| From: | Xuneng Zhou <xunengzhou(at)gmail(dot)com> |
|---|---|
| To: | Alexander Korotkov <aekorotkov(at)gmail(dot)com> |
| Cc: | Andres Freund <andres(at)anarazel(dot)de>, Álvaro Herrera <alvherre(at)kurilemu(dot)de>, pgsql-hackers <pgsql-hackers(at)lists(dot)postgresql(dot)org>, Michael Paquier <michael(at)paquier(dot)xyz>, jian he <jian(dot)universality(at)gmail(dot)com>, Tomas Vondra <tomas(at)vondra(dot)me>, Yura Sokolov <y(dot)sokolov(at)postgrespro(dot)ru> |
| Subject: | Re: Implement waiting for wal lsn replay: reloaded |
| Date: | 2025-12-02 03:08:01 |
| Message-ID: | CABPTF7VZgB0O1eYd-6BmYGw2a6qQN1XTts0a2VshSG5xMRObPQ@mail.gmail.com |
| Views: | Whole Thread | Raw Message | Download mbox | Resend email |
| Thread: | |
| Lists: | pgsql-hackers |
Hi,
On Mon, Dec 1, 2025 at 12:33 PM Xuneng Zhou <xunengzhou(at)gmail(dot)com> wrote:
>
> Hi hackers,
>
> On Tue, Nov 25, 2025 at 7:51 PM Xuneng Zhou <xunengzhou(at)gmail(dot)com> wrote:
> >
> > Hi!
> >
> > > > > > At the moment, the WAIT FOR LSN command supports only the replay mode.
> > > > > > If we intend to extend its functionality more broadly, one option is
> > > > > > to add a mode option or something similar. Are users expected to wait
> > > > > > for flush(or others) completion in such cases? If not, and the TAP
> > > > > > test is the only intended use, this approach might be a bit of an
> > > > > > overkill.
> > > > >
> > > > > I would say that adding mode parameter seems to be a pretty natural
> > > > > extension of what we have at the moment. I can imagine some
> > > > > clustering solution can use it to wait for certain transaction to be
> > > > > flushed at the replica (without delaying the commit at the primary).
> > > > >
> > > > > ------
> > > > > Regards,
> > > > > Alexander Korotkov
> > > > > Supabase
> > > >
> > > > Makes sense.

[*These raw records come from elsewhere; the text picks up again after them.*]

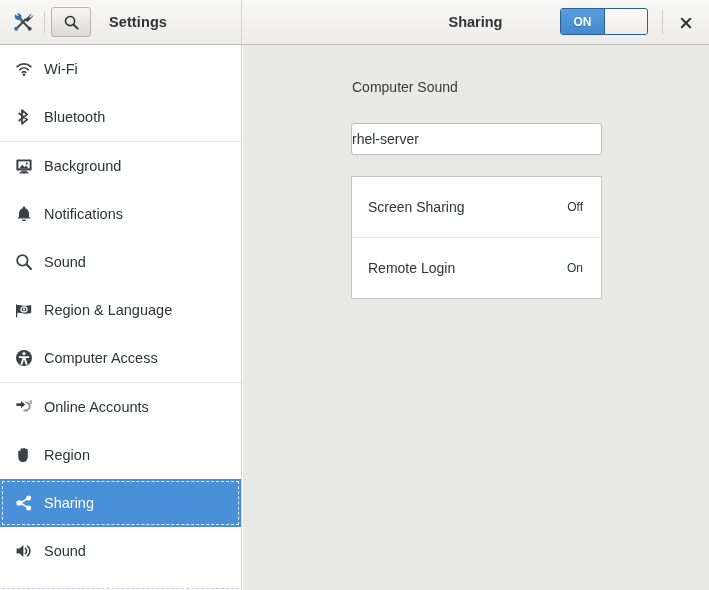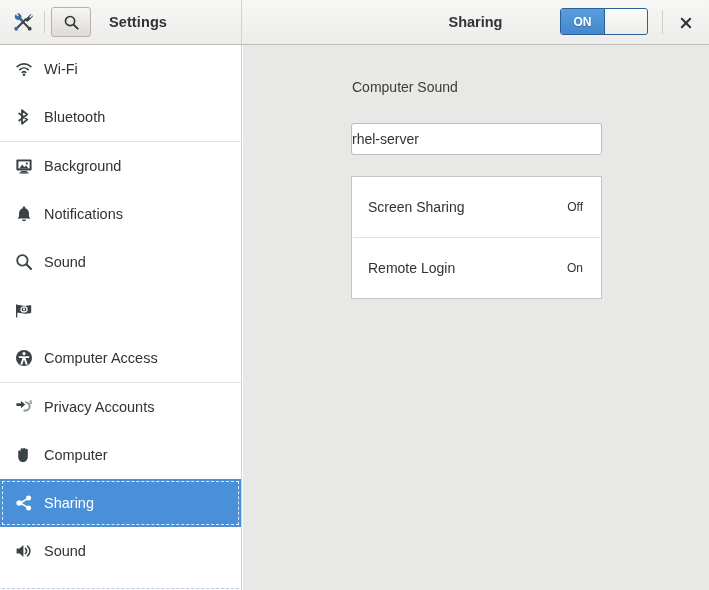--- a/index.html
+++ b/index.html
@@ -395,6 +395,7 @@
           <rect x="2" y="4.4" width="1.3" height="13" fill="#3b4245"></rect>
         </svg>
       </span>
+      <span class="s-label">Region &amp; Language</span>
     </div>
 
     <div class="side-item">

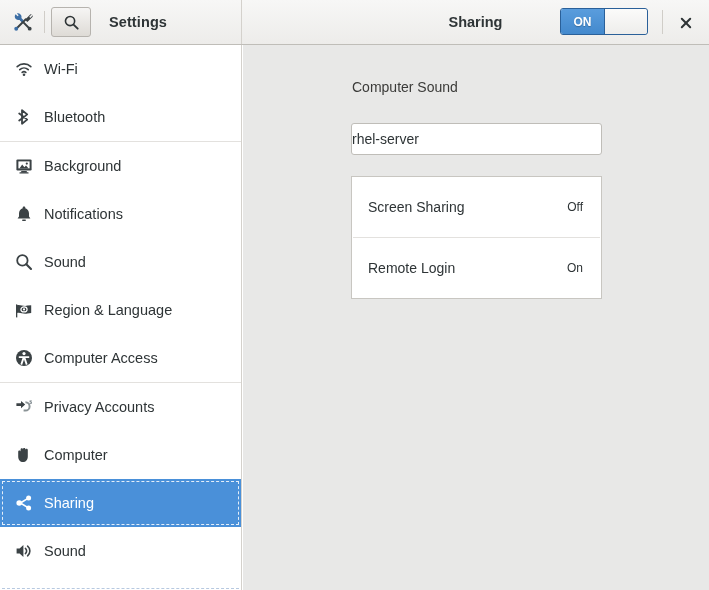--- a/index.html
+++ b/index.html
@@ -419,7 +419,7 @@
           <path d="M15.6 3.4 L17.8 3.4 L17.8 4.4 L16.6 4.4 L16.6 5 L17.8 5 L17.8 6.7 L15.6 6.7 L15.6 5.7 L16.8 5.7 L16.8 5.1 L15.6 5.1 Z" fill="#6f7b80"></path>
         </svg>
       </span>
-      <span class="s-label">Privacy Accounts</span>
+      <span class="s-label">Online Accounts</span>
     </div>
 
     <div class="side-item">

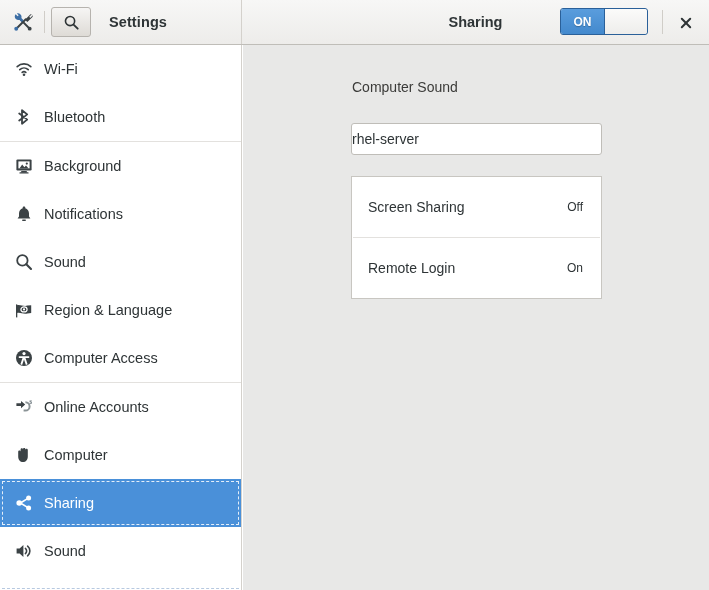--- a/index.html
+++ b/index.html
@@ -432,7 +432,7 @@
                    L13.8 11.4 C13.8 14.6 11.8 17 9 17 C6.2 17 4.2 14.6 4.2 11.4 Z" fill="#3b4245"></path>
         </svg>
       </span>
-      <span class="s-label">Computer</span>
+      <span class="s-label">Region</span>
     </div>
 
     <div class="side-item selected">

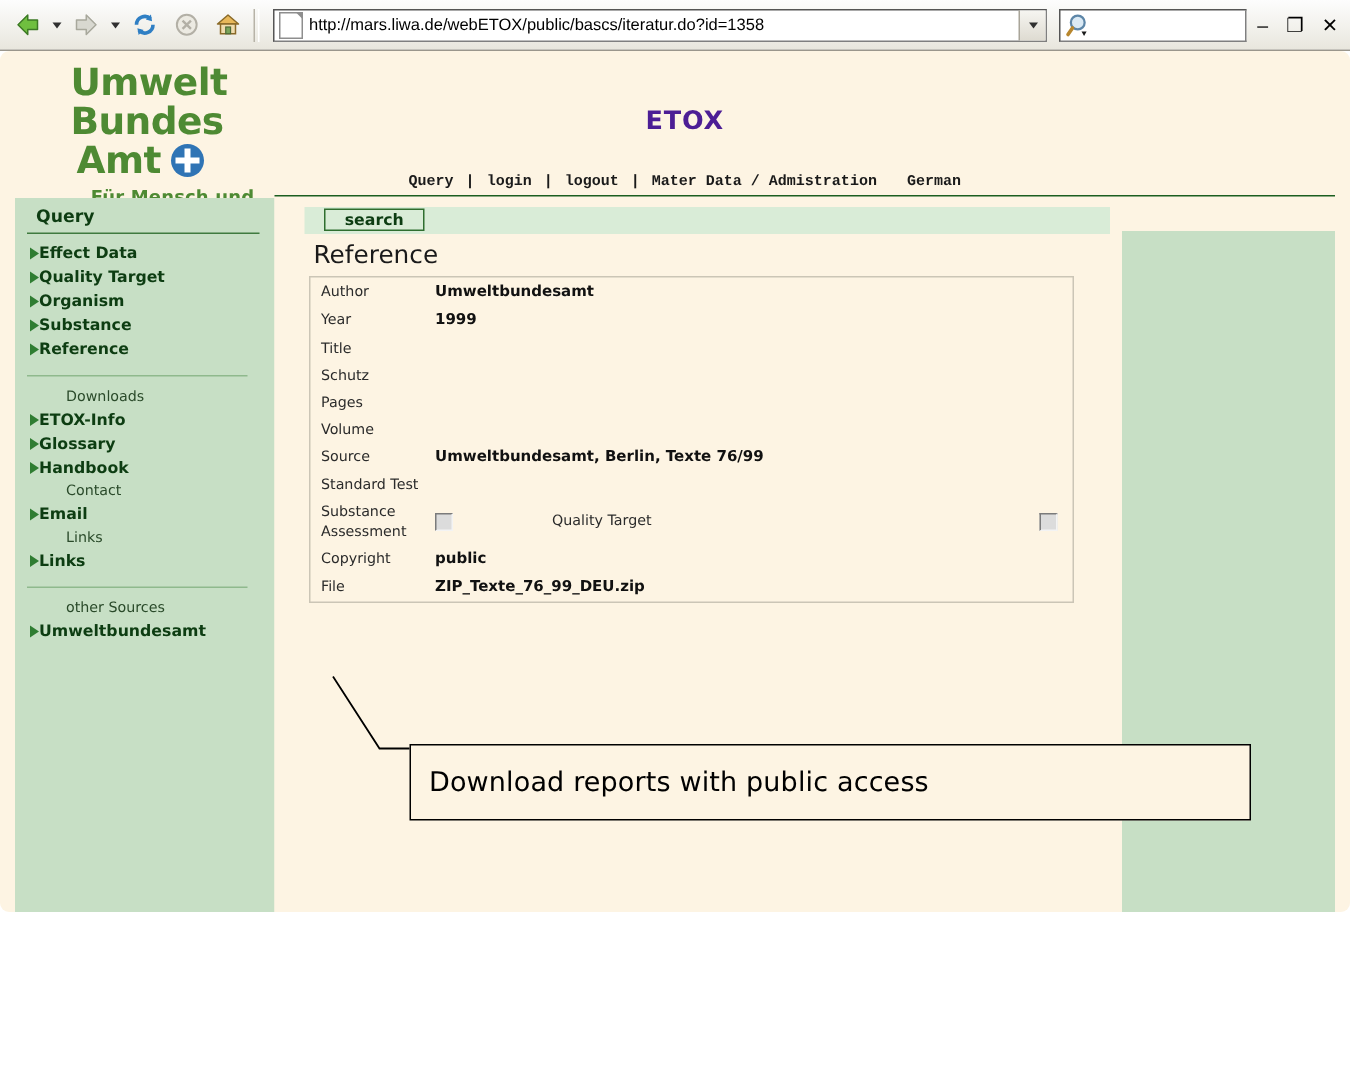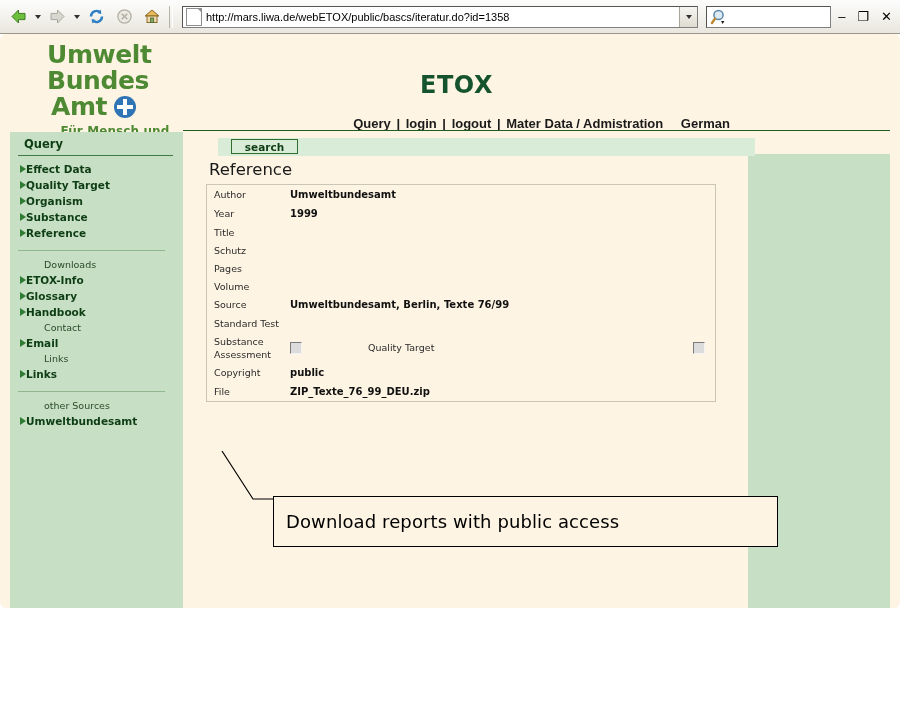--- a/index.html
+++ b/index.html
@@ -216,9 +216,9 @@
     top: 37px;
     text-align: center;
     font-family: "DejaVu Sans", sans-serif;
-    font-size: 24px;
-    font-weight: bold;
-    color: #14532d;
+    font-size: 17px;
+    font-weight: bold;
+    color: #4c1d95;
     letter-spacing: 0.5px;
     padding-right: 160px;
   }

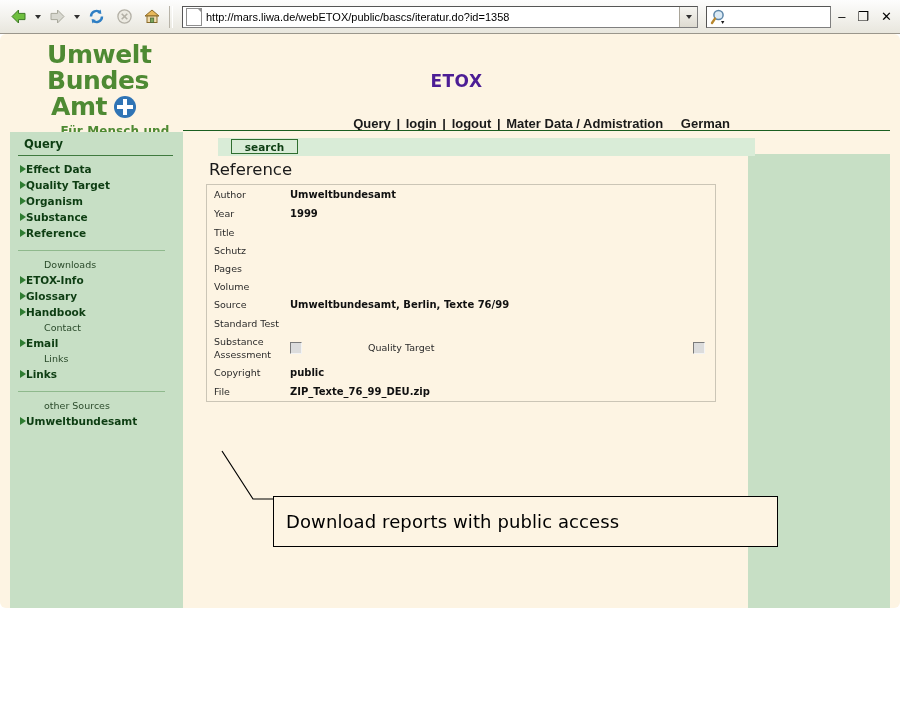--- a/index.html
+++ b/index.html
@@ -226,9 +226,9 @@
     position: absolute;
     left: 0; right: 0;
     top: 82px;
-    text-align: right;
-    font-family: Liberation Sans, sans-serif;
-    font-size: 13px;
+    text-align: center;
+    font-family: Liberation Mono, monospace;
+    font-size: 10px;
     font-weight: bold;
     color: #1a1a1a;
     padding-right: 160px;

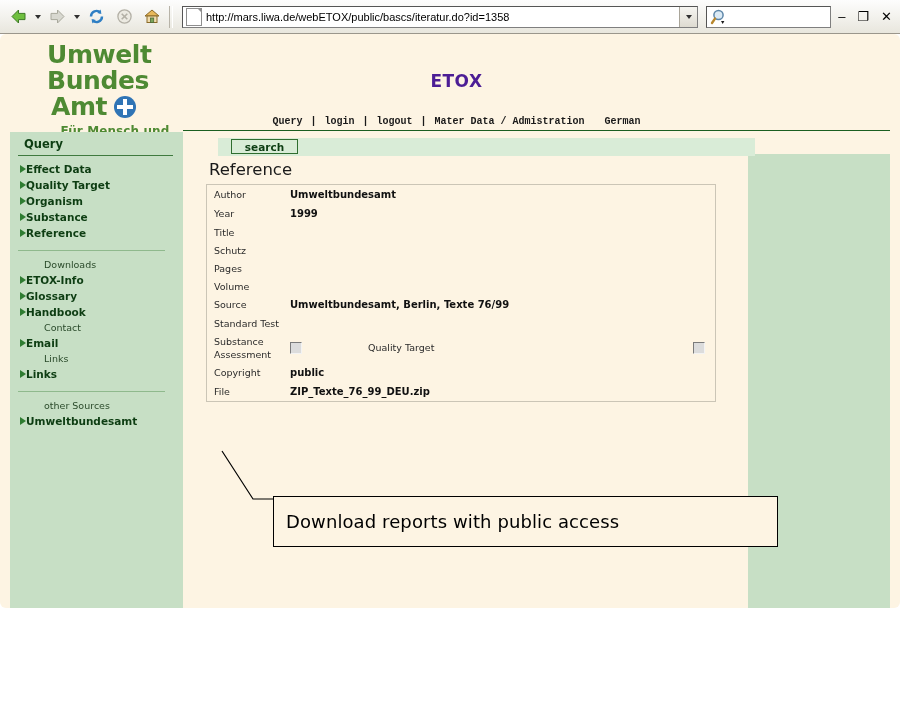--- a/index.html
+++ b/index.html
@@ -323,7 +323,7 @@
   }
   .searchbar {
     position: absolute;
-    left: 35px; top: 6px;
+    left: 20px; top: 6px;
     width: 537px; height: 18px;
     background: #d9ecd7;
   }

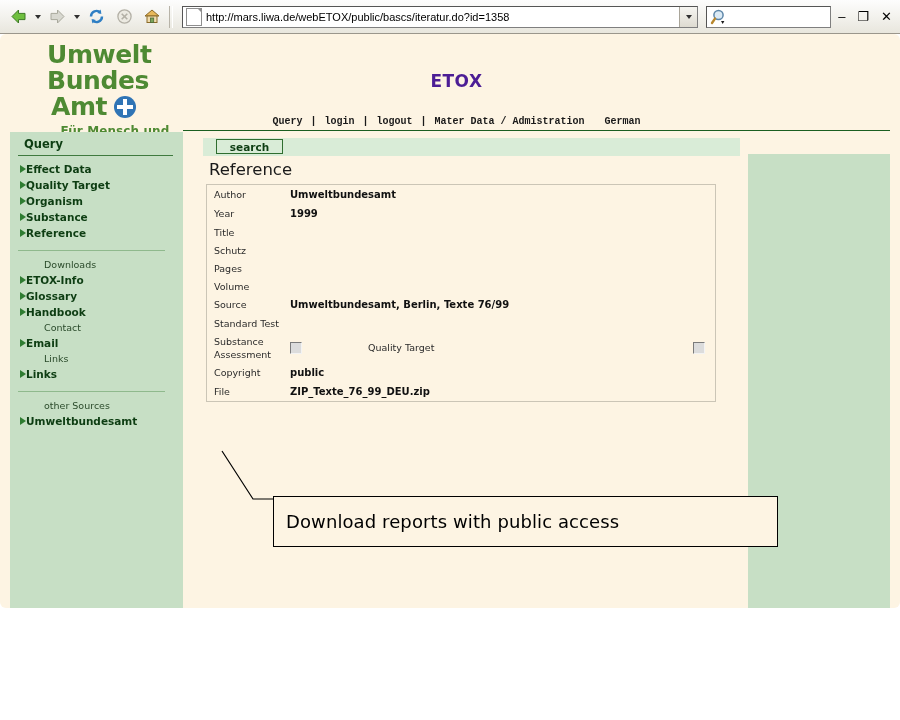--- a/index.html
+++ b/index.html
@@ -414,7 +414,7 @@
   .callout-box {
     position: absolute;
     left: 263px; top: 462px;
-    width: 505px; height: 51px;
+    width: 561px; height: 51px;
     border: 1px solid #000;
     background: #fdf4e3;
     box-sizing: border-box;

I'll play with it and try to prepare a follow-up patch.
> > > >
> > > > --
> > > > Best,
> > > > Xuneng
> > >
> > > In terms of extending the functionality of the command, I see two
> > > possible approaches here. One is to keep mode as a mandatory keyword,
> > > and the other is to introduce it as an option in the WITH clause.
> > >
> > > Syntax Option A: Mode in the WITH Clause
> > >
> > > WAIT FOR LSN '0/12345' WITH (mode = 'replay');
> > > WAIT FOR LSN '0/12345' WITH (mode = 'flush');
> > > WAIT FOR LSN '0/12345' WITH (mode = 'write');
> > >
> > > With this option, we can keep "replay" as the default mode. That means
> > > existing TAP tests won’t need to be refactored unless they explicitly
> > > want a different mode.
> > >
> > > Syntax Option B: Mode as Part of the Main Command
> > >
> > > WAIT FOR LSN '0/12345' MODE 'replay';
> > > WAIT FOR LSN '0/12345' MODE 'flush';
> > > WAIT FOR LSN '0/12345' MODE 'write';
> > >
> > > Or a more concise variant using keywords:
> > >
> > > WAIT FOR LSN '0/12345' REPLAY;
> > > WAIT FOR LSN '0/12345' FLUSH;
> > > WAIT FOR LSN '0/12345' WRITE;
> > >
> > > This option produces a cleaner syntax if the intent is simply to wait
> > > for a particular LSN type, without specifying additional options like
> > > timeout or no_throw.
> > >
> > > I don’t have a clear preference among them. I’d be interested to hear
> > > what you or others think is the better direction.
> > >
> >
> > I've implemented a patch that adds MODE support to WAIT FOR LSN
> >
> > The new grammar looks like:
> >
> > ——
> > WAIT FOR LSN '<lsn>' [MODE { REPLAY | WRITE | FLUSH }] [WITH (...)]
> > ——
> >
> > Two modes added: flush and write
> >
> > Design decisions:
> >
> > 1. MODE as a separate keyword (not in WITH clause) - This follows the
> > pattern used by LOCK command. It also makes the common case more
> > concise.
> >
> > 2. REPLAY as the default - When MODE is not specified, it defaults to REPLAY.
> >
> > 3. Keywords rather than strings - Using `MODE WRITE` rather than `MODE 'write'`
> >
> > The patch set includes:
> > -------
> > 0001 - Extend xlogwait infrastructure with write and flush wait types
> >
> > Adds WAIT_LSN_TYPE_WRITE and WAIT_LSN_TYPE_FLUSH to WaitLSNType enum,
> > along with corresponding wait events and pairing heaps. Introduces
> > GetCurrentLSNForWaitType() to retrieve the appropriate LSN based on
> > wait type, and adds wakeup calls in walreceiver for write/flush
> > events.
> >
> > -------
> > 0002 - Add pg_last_wal_write_lsn() SQL function
> >
> > Adds a new SQL function that returns the current WAL write position on
> > a standby using GetWalRcvWriteRecPtr(). This complements existing
> > pg_last_wal_receive_lsn() (flush) and pg_last_wal_replay_lsn()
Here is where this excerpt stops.